**Exercise**
The records follow. Filter them to the lines that hold "none".

**Raw data**
-.-.-

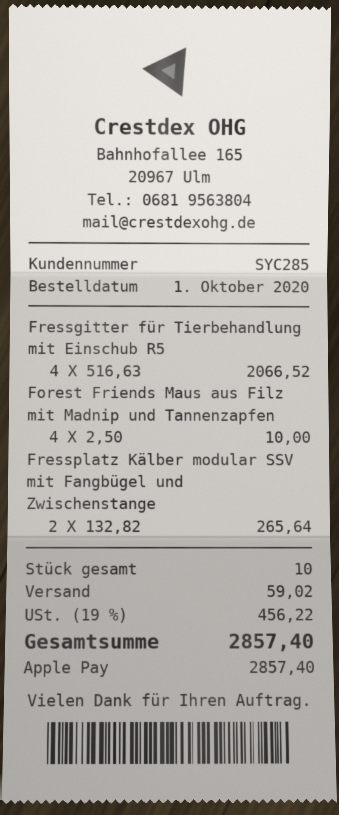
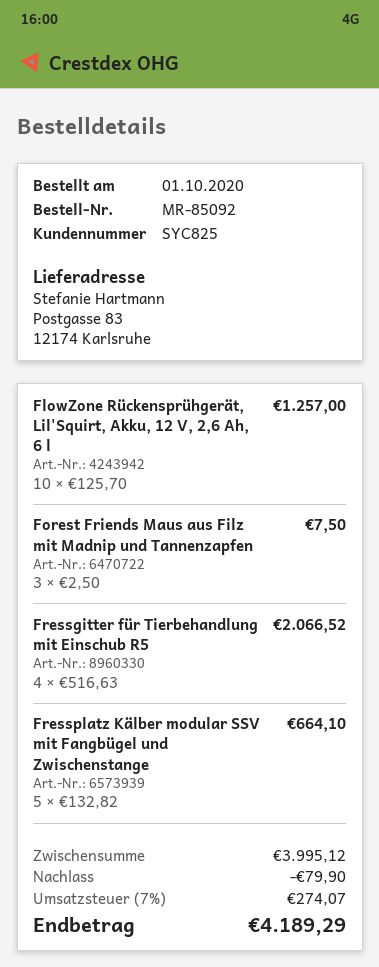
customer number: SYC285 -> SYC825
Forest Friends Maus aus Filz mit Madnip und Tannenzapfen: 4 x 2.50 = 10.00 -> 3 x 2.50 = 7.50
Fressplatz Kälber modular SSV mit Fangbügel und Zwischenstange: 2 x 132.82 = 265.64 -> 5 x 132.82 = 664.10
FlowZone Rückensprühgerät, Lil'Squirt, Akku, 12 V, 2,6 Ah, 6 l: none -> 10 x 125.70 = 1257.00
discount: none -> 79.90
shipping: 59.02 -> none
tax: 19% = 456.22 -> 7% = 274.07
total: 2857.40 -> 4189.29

-.-.-

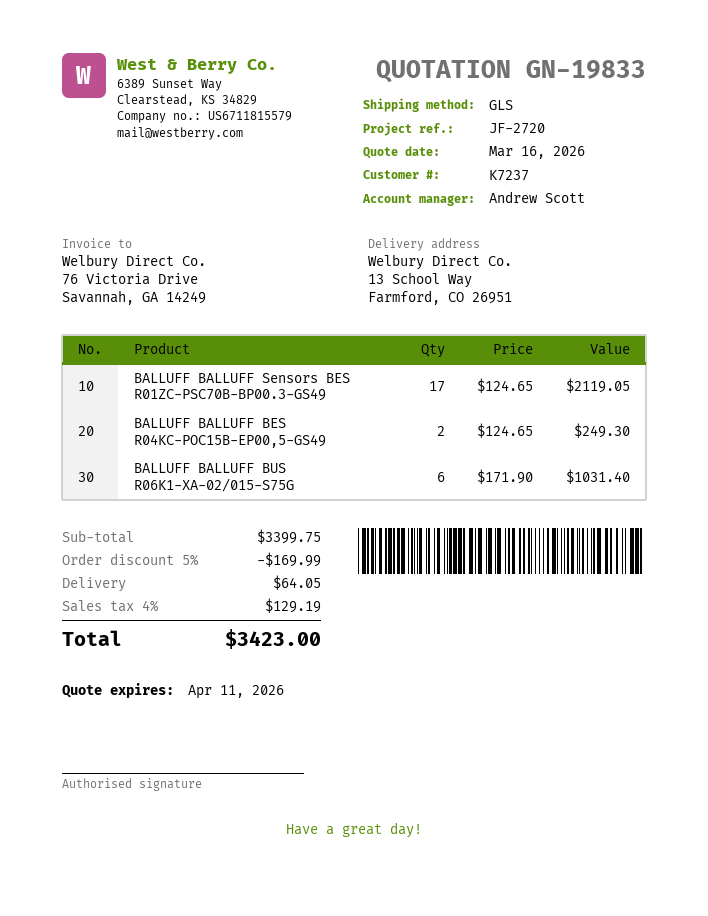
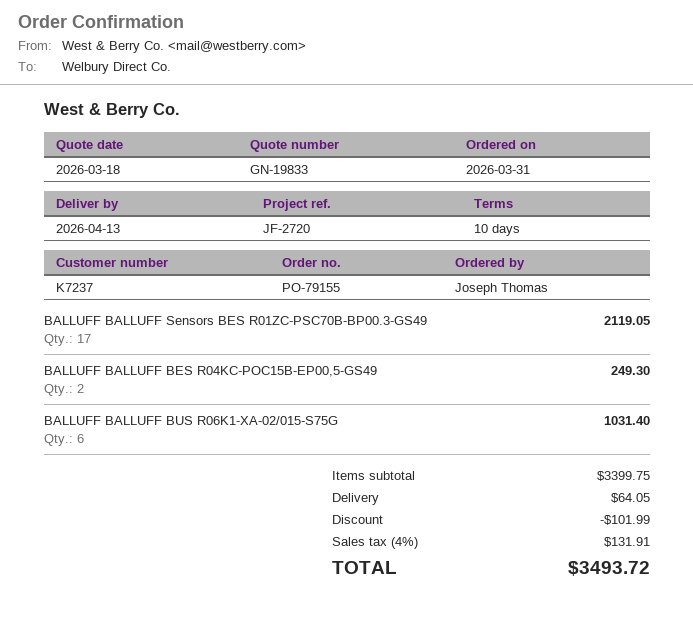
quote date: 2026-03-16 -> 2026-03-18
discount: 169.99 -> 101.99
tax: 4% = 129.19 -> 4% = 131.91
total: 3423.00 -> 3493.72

-.-.-

**Output for this exercise**
FlowZone Rückensprühgerät, Lil'Squirt, Akku, 12 V, 2,6 Ah, 6 l: none -> 10 x 125.70 = 1257.00
discount: none -> 79.90
shipping: 59.02 -> none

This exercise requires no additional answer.